2. Verbrechensvorwurf
§ 140 Abs. 1 Nr. 2 StPO verlangt die Beiordnung eines Pflichtverteidigers, wenn dem Beschuldigten ein Verbrechen zur Last gelegt wird. Dies war im alten Recht nicht anders, nunmehr ist jedoch bei der Auslegung dieser Vorschrift insb. der Wille des Reformgesetzgebers, einen Perspektivenwechsel weg von der Hauptverhandlung hin zum Ermittlungsverfahren zu vollziehen und den Beiordnungszeitpunkt entsprechend vorzuverlagern, zu berücksichtigen. Dem Beschuldigten wird deshalb bereits dann i.S.d. § 140 Abs. 1 Nr. 2 StPO ein Verbrechen zur Last gelegt, wenn wegen eines solchen lediglich ermittelt wird. Ein Beiordnungsantrag darf folglich nicht mit der Begründung abgelehnt werden, es sei noch keine Anklageschrift zugestellt worden (LG Magdeburg, Beschl. v. 4.6.2020 – 25 Qs 855 Js 81720/19 [47/20, 48/20]).
Hinweis:
Allerdings kann je nach Verlauf der weiteren Ermittlungen, etwa wenn sich herausstellt, dass anstelle eines Verbrechens allenfalls ein Vergehen in Betracht kommt und kein anderer Beiordnungsgrund vorliegt, eine Aufhebung der Bestellung nach § 143 Abs. 2 S. 1 StPO in Betracht kommen. Insoweit vermag die Einschätzung des LG Flensburg (Beschl. v. 30.7.2020 – II Qs 28/20), wonach die Verteidigung notwendig bleiben dürfte, wenn die Tat nach ursprünglicher Einordnung als Verbrechen im Laufe des weiteren’Verfahrens anders beurteilt wird, jedenfalls in dieser Allgemeinheit nicht zu überzeugen.

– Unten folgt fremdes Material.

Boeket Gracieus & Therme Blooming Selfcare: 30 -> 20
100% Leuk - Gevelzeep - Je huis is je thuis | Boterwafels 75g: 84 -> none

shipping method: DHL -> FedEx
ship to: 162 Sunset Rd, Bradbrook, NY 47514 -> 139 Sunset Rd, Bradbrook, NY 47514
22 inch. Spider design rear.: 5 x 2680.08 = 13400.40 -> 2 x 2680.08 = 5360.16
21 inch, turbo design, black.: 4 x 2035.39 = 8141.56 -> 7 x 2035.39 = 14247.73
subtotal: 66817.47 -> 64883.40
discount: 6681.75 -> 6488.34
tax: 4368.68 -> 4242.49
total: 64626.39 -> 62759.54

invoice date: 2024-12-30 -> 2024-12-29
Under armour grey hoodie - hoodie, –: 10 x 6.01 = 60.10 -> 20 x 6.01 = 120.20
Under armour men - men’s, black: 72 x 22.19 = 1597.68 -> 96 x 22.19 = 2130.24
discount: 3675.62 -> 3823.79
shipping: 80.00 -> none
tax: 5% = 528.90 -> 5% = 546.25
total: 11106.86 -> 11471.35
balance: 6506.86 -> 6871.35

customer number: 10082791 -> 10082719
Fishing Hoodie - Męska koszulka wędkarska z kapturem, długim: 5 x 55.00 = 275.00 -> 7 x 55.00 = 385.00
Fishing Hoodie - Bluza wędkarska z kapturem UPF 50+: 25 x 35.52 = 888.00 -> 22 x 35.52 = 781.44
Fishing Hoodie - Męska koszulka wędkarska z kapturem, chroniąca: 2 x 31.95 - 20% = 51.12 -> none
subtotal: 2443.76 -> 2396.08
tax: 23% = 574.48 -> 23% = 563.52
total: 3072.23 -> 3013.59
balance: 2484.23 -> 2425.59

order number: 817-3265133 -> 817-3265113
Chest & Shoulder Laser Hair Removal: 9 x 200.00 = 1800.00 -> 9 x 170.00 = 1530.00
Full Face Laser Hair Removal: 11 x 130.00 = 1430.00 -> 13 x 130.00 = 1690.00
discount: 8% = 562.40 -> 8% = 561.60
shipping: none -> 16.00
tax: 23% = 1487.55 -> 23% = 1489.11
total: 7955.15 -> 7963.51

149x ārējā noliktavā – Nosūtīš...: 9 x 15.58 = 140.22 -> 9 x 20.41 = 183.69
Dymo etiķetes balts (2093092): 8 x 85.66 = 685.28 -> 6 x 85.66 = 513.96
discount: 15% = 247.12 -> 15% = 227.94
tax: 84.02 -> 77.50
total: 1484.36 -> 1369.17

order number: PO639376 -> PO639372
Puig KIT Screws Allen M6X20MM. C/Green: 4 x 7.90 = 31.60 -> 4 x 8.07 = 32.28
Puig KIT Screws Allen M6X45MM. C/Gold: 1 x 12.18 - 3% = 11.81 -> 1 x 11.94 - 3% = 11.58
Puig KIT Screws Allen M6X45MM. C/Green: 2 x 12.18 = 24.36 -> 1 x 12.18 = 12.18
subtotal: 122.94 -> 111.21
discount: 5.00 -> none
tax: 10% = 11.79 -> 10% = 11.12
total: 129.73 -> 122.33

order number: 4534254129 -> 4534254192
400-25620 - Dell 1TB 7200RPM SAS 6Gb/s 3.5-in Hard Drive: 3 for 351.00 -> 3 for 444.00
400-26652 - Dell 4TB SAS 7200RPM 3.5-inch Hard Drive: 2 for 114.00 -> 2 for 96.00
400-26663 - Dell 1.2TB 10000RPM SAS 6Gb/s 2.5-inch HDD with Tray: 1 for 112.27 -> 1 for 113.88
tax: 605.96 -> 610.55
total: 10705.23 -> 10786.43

3. Schwierigkeit der Rechtslage
Eine zwar nicht auf die Gesetzesreform zurückzuführende, aufgrund ihrer Bedeutung für die Praxis an dieser Stelle aber gleichwohl zu erwähnende Entwicklung in der Rechtsprechung betrifft die Verteidigerbestellung in Verfahren wegen Besitzes kinderpornographischer Schriften. Nach Auffassung des LG Halle (Beschl. v. 12.8.2020 – 10a Qs 77/20) hat in solchen Fällen auch dann eine Beiordnung zu erfolgen, wenn weder die Straferwartung noch die Schwierigkeit der Rechtslage eine solche gebieten. Die Notwendigkeit der Verteidigung ergebe sich nämlich aus der Schwierigkeit der Sachlage nach § 140 Abs. 2 Alt. 3 StPO, dem Beschuldigten sei ein Verteidiger zur Wahrnehmung des Akteneinsichtsrechts beizuordnen. Einer Akteneinsicht durch den Beschuldigten selbst, wie sie seit dem 1.1.2018 grds. möglich ist, stünde in derartigen Verfahren § 147 Abs. 4 S. 1 StPO entgegen; es lägen überwiegende schutzwürdige Interessen vor. Eine Einsicht des Beschuldigten in Beweismittelbände zu kinderpornografischen Abbildungen betreffe den Intimbereich der abgebildeten Personen, welcher vor der Hauptverhandlung gewahrt werden solle. Ohne eine Einsichtnahme in die Bilder als wesentliches Beweismittel sei eine ausreichende Verteidigung für den Beschuldigten aber nicht möglich. Insoweit habe der Verteidiger die Abbildungen zu sichten und den Beschuldigten über seine Erkenntnisse zu unterrichten (a.A. LG Ansbach, Beschl. v. 12.10.2020 – 3 Qs 49/20 = StRR 12/2020, 27 m. Anm. Burhoff, das freilich die Belange der Tatopfer nicht hinreichend berücksichtigt).
III. Beiordnungsverfahren
1. Antragserfordernis/Eröffnung des Tatvorwurfs
Eine wesentliche Neuerung brachte die Neufassung des § 141 StPO mit sich: Dort ist nunmehr grds. ein ausdrücklicher Antrag des Beschuldigten auf Bestellung eines Pflichtverteidigers nach Eröffnung des Tatvorwurfs und Belehrung vorgeschrieben; Beiordnungen von Amts wegen erfolgen nur noch in den Fällen des § 141 Abs. 2 StPO.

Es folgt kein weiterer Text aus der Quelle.